You can be fun, even if the world isn’t. 

 

“Every brand in the world has said, ‘We’re here for you - we’re supporting you’,” says Meldrum. “We’ve now hit absolute fatigue on that messaging, unless there’s some substance to it.”

 

Meldrum believes the initial “foetal-position shock and panic” has passed, and we’re now feeling more optimistic about the future, which means consumers might appreciate some levity. “Advertising can create a sense of normality. At the moment we’re looking for information, but we’re also looking for escape.

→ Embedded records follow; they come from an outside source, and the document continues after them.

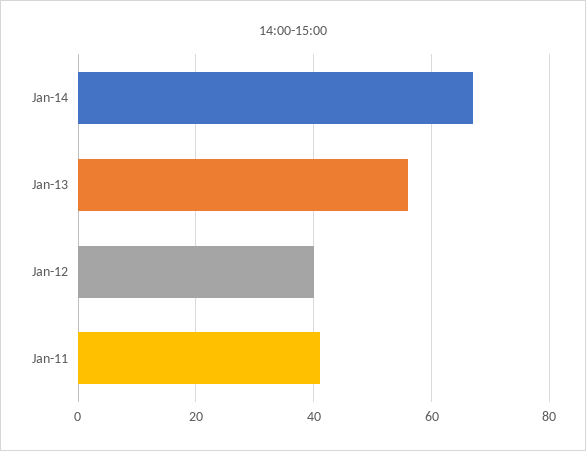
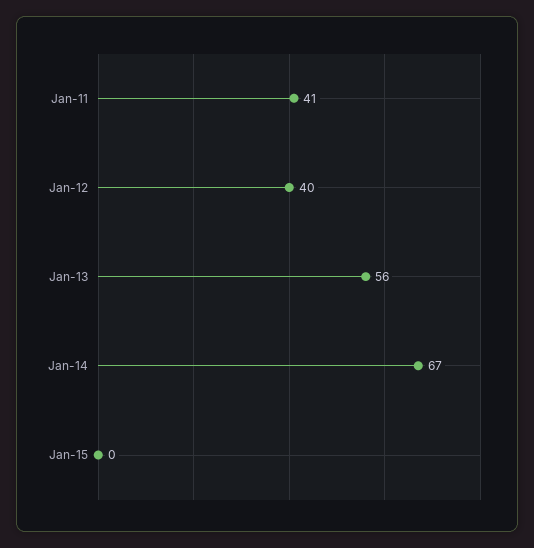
Jan-15: none -> 0

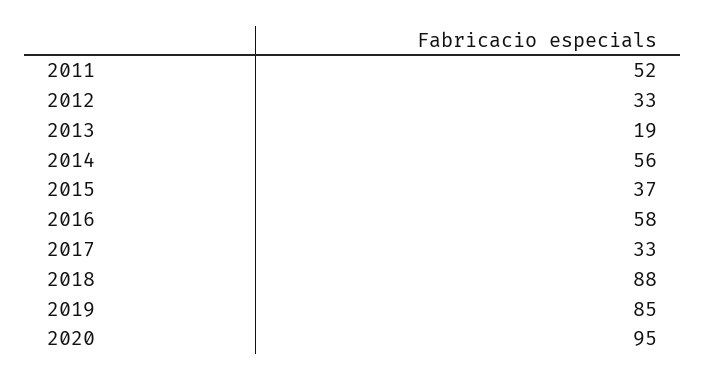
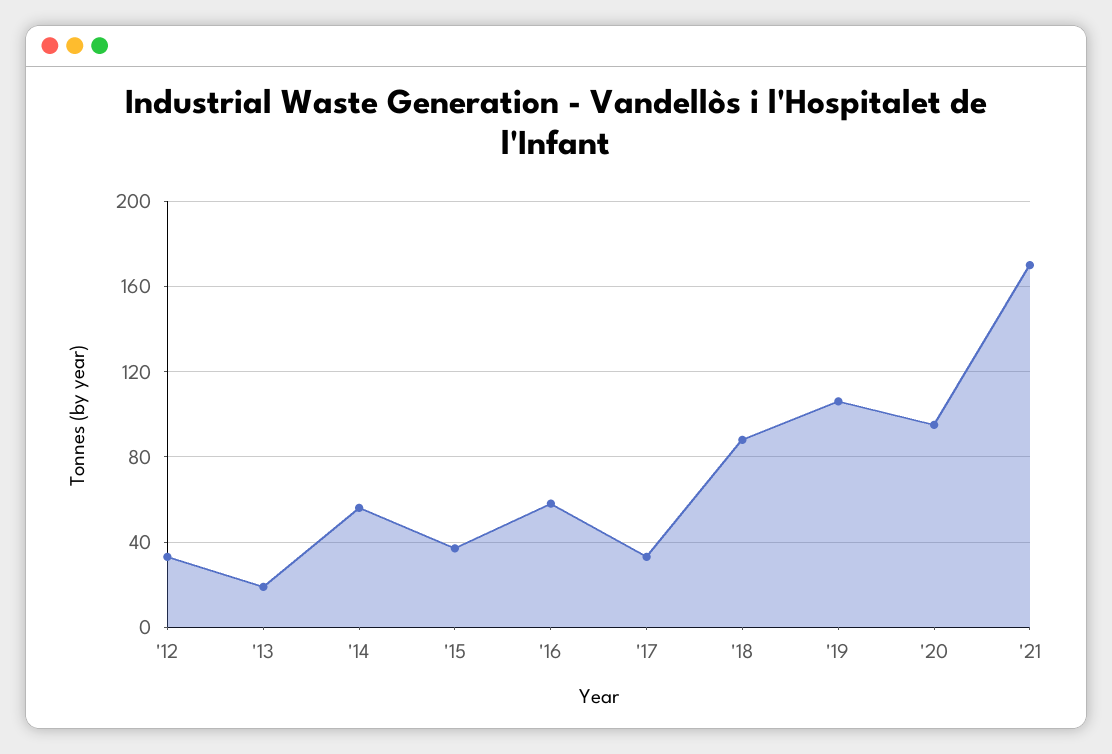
2011: 52 -> none
2019: 85 -> 105
'21: none -> 170

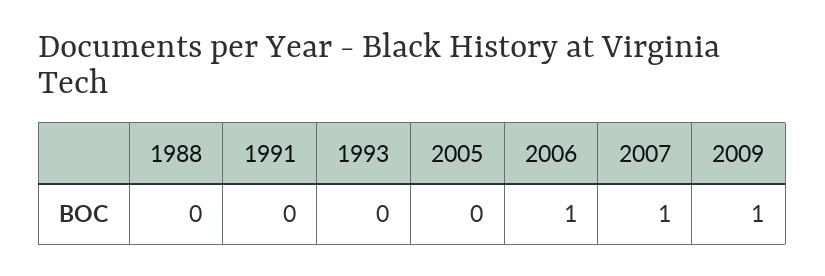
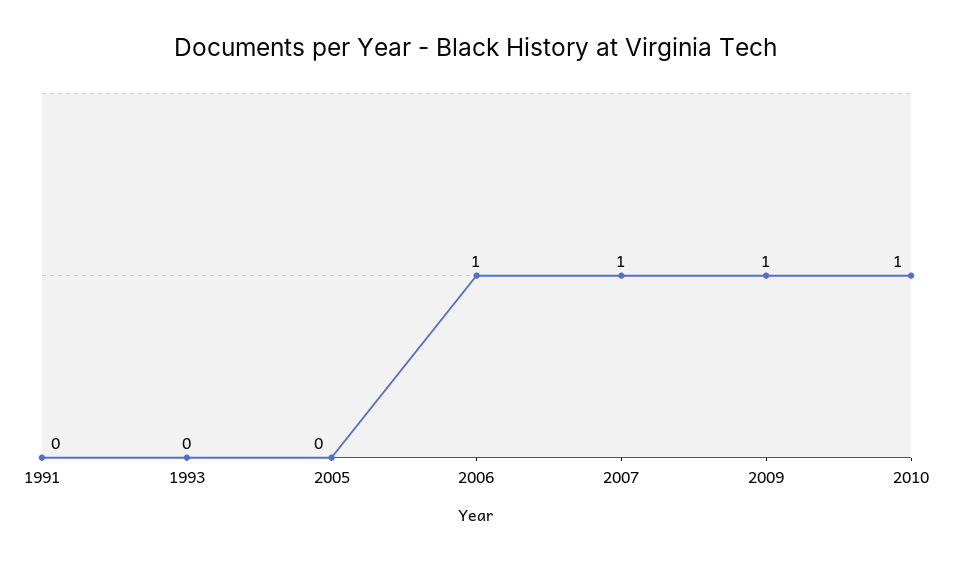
1988: 0 -> none
2010: none -> 1

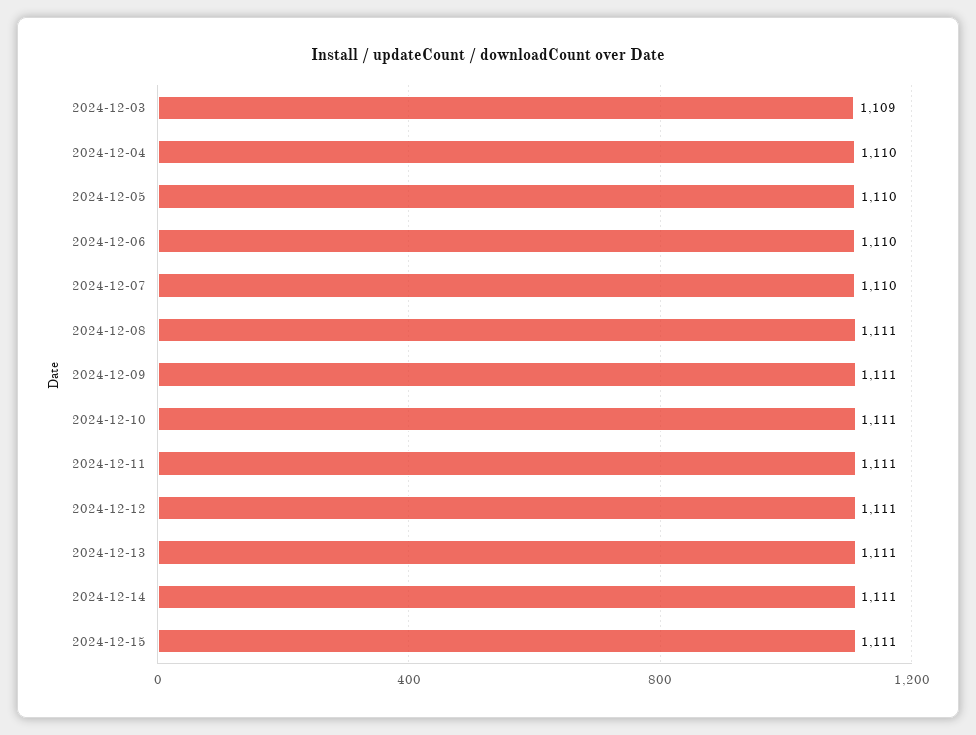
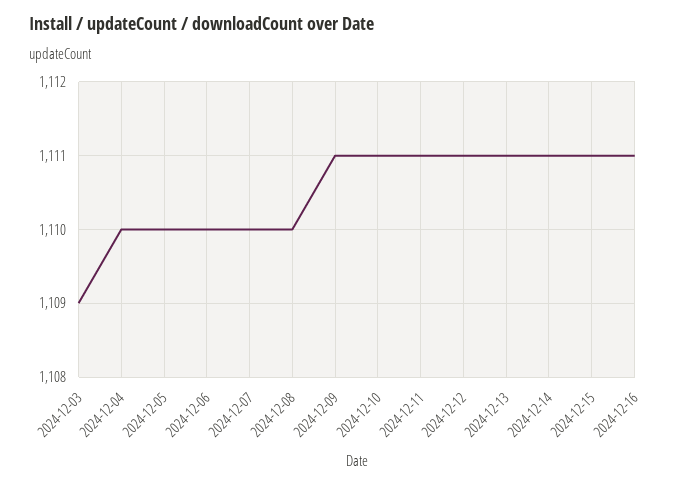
2024-12-08: 1111 -> 1110
2024-12-16: none -> 1111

Advertising can play in that space.”

 

Overseas data from ad trackers System 1 indicates that consumers are responding well to advertisements that place a brand in a historical context, says Ritson “even if it’s just 12 months ago, as those were less stressful times.” Recurring characters or settings - such as the AAMI employee behind her desk - are resonating, too, along with marketing that emphasises what Ritson describes as the “between-ness” of people. “Depictions of social connection are performing well.” 

 

Don’t plan for the pandemic - plan for the recession. 

 

“Everything is moving so quickly that strategy isn’t as important as tactical agility, certainly for the next couple of months,” says Ritson. “Longer term, you should be planning for a recession.” 

 

Thanks to government stimuli and the fact no one is going out anymore, consumers are feeling quite comfortable at the moment, Meldrum says. “In six months, when Jobkeeper payments and mortgage relief stops, the question is how they’re going to cope.”

 

Above all, brands should take this time to return to good, old-fashioned marketing. “Do your research, build segmentation, choose your segments, build clear, smart measurable targets…the fundamentals haven’t changed,” Ritson adds. “What changes is the customer, the strategy, the tactical choices.”